Titre :
Massively Multilingual Neural Machine Translation at Google (à noter que le séminaire sera en anglais) - George FOSTER
Résumé :
In this talk I will describe recent work by Google Translate aimed at building a universal neural machine translation (NMT) system capable of translating between any pair of languages. Our current milestone on the road to this goal is a single massively multilingual NMT model handling 103 languages, trained on over 25 billion sentence pairs. Our system demonstrates effective transfer learning ability, significantly improving the translation quality of low-resource languages, while keeping high-resource language translation quality on-par with competitive bilingual baselines.
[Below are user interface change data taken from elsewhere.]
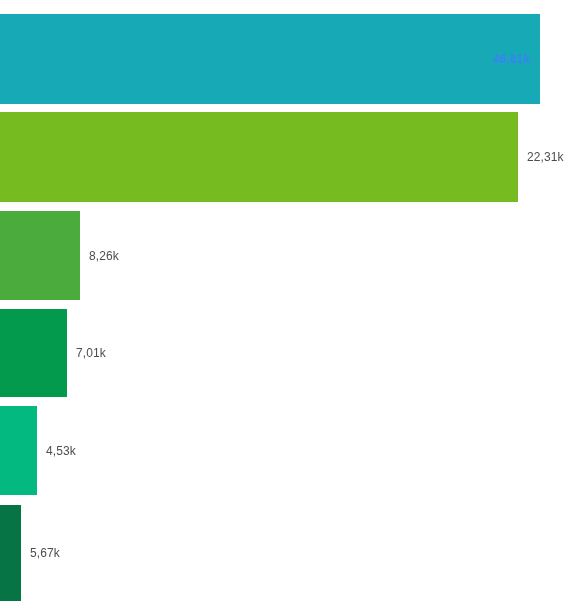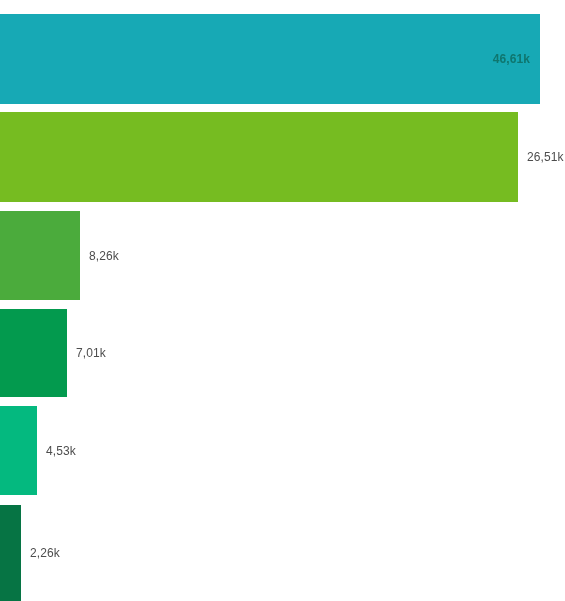"46,61k" .bar-label.inside { color: #0f766e -> #3b82f6 }
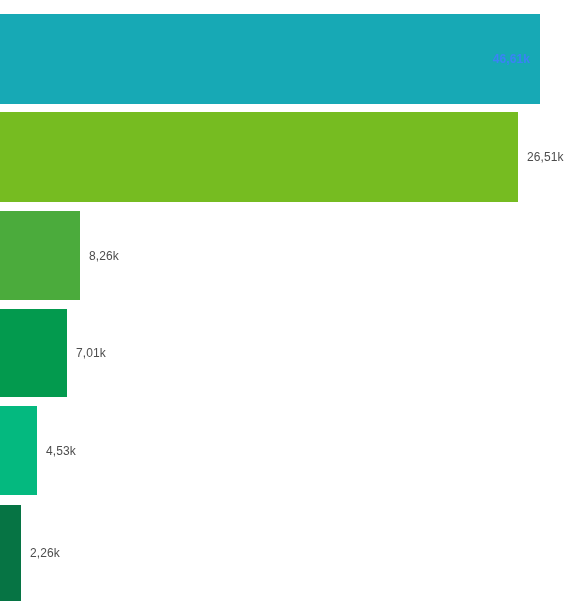"26,51k" span.bar-label { text: 26,51k -> 22,31k }
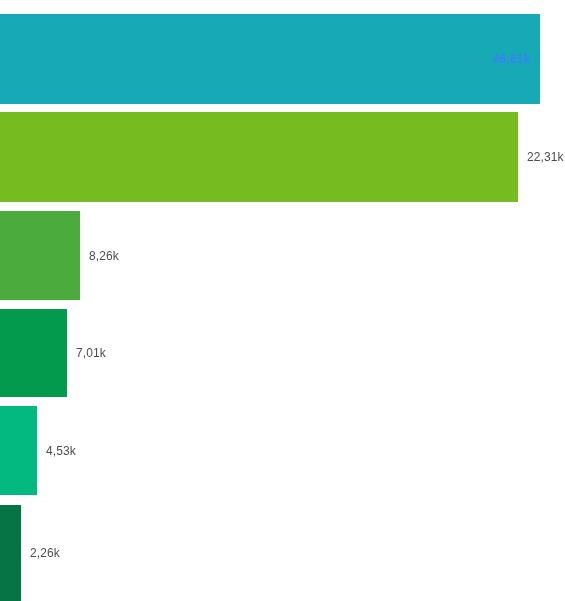"2,26k" span.bar-label { text: 2,26k -> 5,67k }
I will discuss various aspects of model design that are crucial to achieving quality and practicality in this setting. I will also present empirical analyses that identify the remaining weaknesses in our system, and suggest directions for future research. Biographie George Foster is a Research Scientist at Google Montreal, working on Machine Translation. Before joining Google he was a Researcher at the Canadian National Research Council from 2004-2014, where he co-founded and co-led the Portage Machine Translation project. George has a PhD in Computer Science from the University of Montreal. He is currently Action Editor for the TACL journal and serves on the board of the Machine Translation journal. He is a past member of the editorial board of the journal Computational Linguistics (2010-2012), and past President of the Association for Machine Translation in the Americas (2014-2016).